**What you should do**
Start the copy at the line holding "(251, 523) none" and continue it exactly through the last line of the entries, leaving out pictures and anything else.

**Source data**

════════════════════

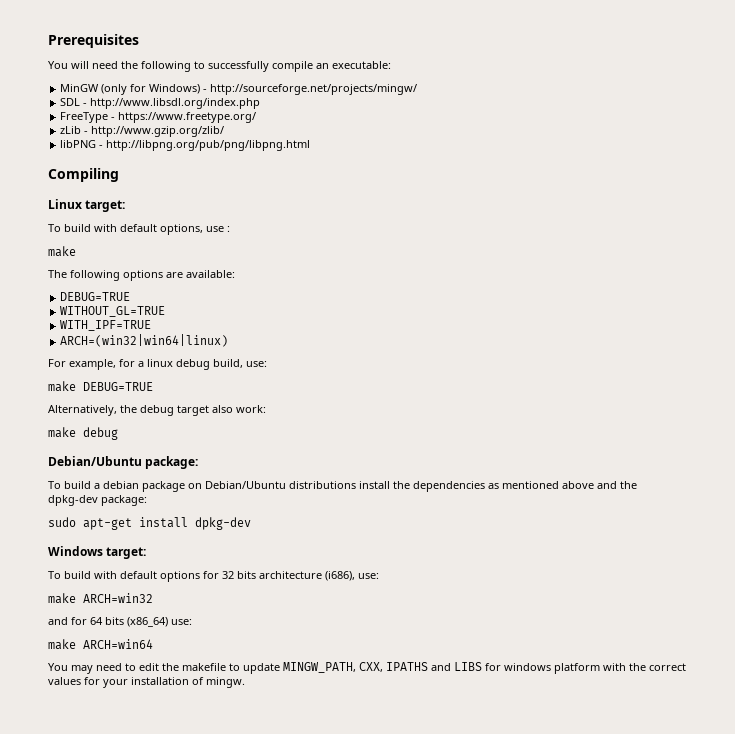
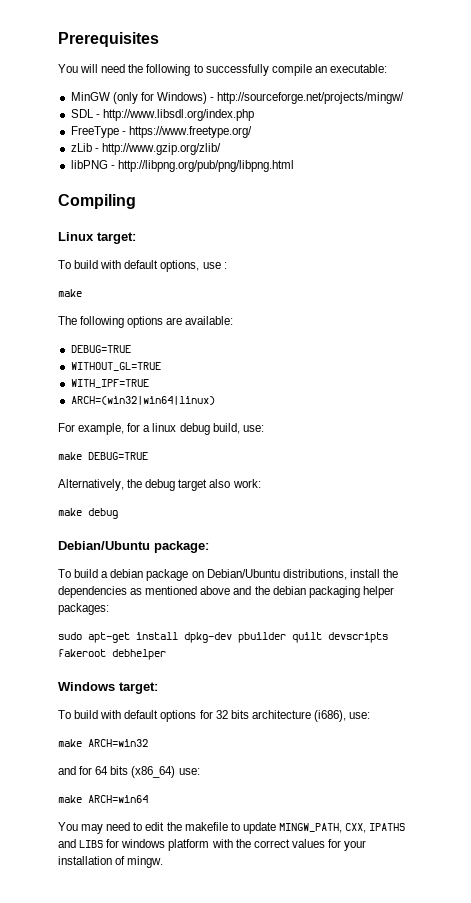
[289,481,356,489] distributions -> [282,569,347,580] distributions,
[48,495,147,506] dpkg-dev package: -> [272,586,394,598] [58,603,109,615] debian packaging helper packages:
(251, 523) none -> [238,632,388,643] [58,649,166,660] pbuilder quilt devscripts fakeroot debhelper

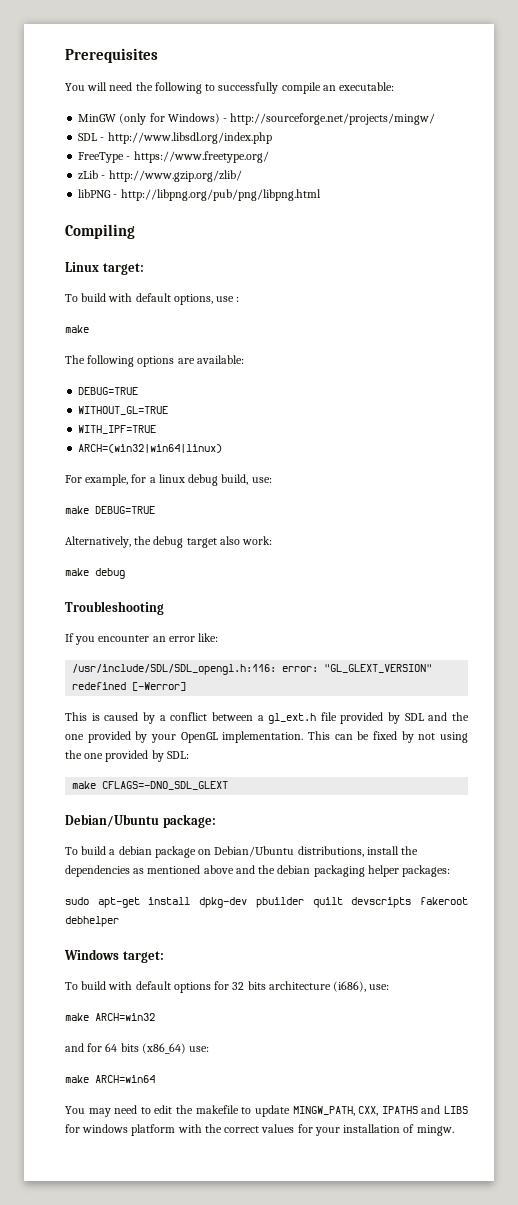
(118, 513) none -> [65,601,164,615] [65,633,219,645] [72,664,433,675] [72,682,187,691] [65,712,470,724] [65,731,469,743] [65,750,189,762] [72,781,229,790] // Troubleshooting // If you encounter an error like: // /usr/include/SDL/SDL_opengl.h:116: error: "GL_GLEXT_VERSION" redefined [-Werror] // This is caused by a conflict between a gl_ext.h file provided by SDL and the one provided by your OpenGL implementation. This can be fixed by not using the one provided by SDL: // make CFLAGS=-DNO_SDL_GLEXT

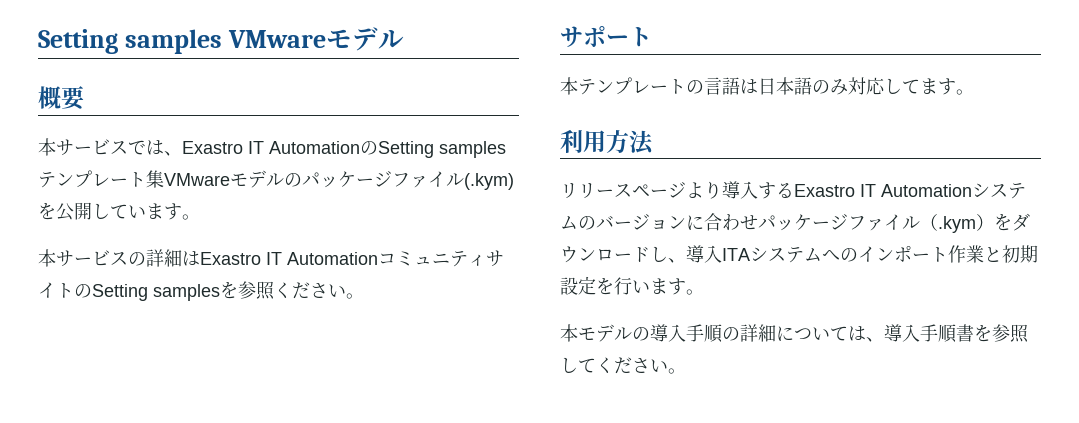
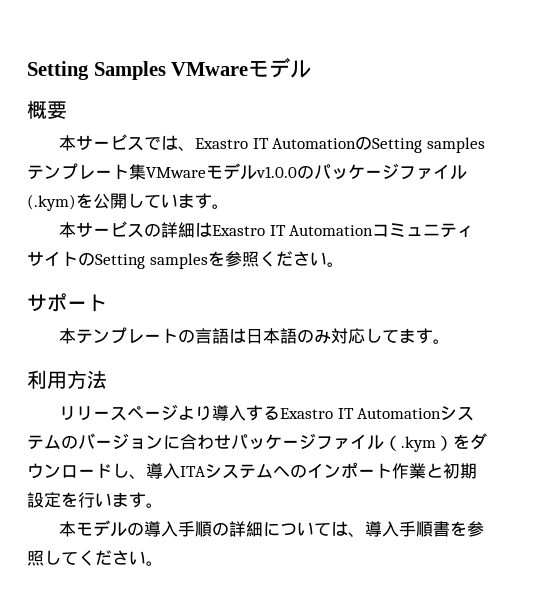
[38,29,222,54] Setting samples -> [27,61,166,80] Setting Samples
(284, 179) none -> [256,166,297,178] v1.0.0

════════════════════

**Response to the exercise**
(251, 523) none -> [238,632,388,643] [58,649,166,660] pbuilder quilt devscripts fakeroot debhelper

(118, 513) none -> [65,601,164,615] [65,633,219,645] [72,664,433,675] [72,682,187,691] [65,712,470,724] [65,731,469,743] [65,750,189,762] [72,781,229,790] // Troubleshooting // If you encounter an error like: // /usr/include/SDL/SDL_opengl.h:116: error: "GL_GLEXT_VERSION" redefined [-Werror] // This is caused by a conflict between a gl_ext.h file provided by SDL and the one provided by your OpenGL implementation. This can be fixed by not using the one provided by SDL: // make CFLAGS=-DNO_SDL_GLEXT

[38,29,222,54] Setting samples -> [27,61,166,80] Setting Samples
(284, 179) none -> [256,166,297,178] v1.0.0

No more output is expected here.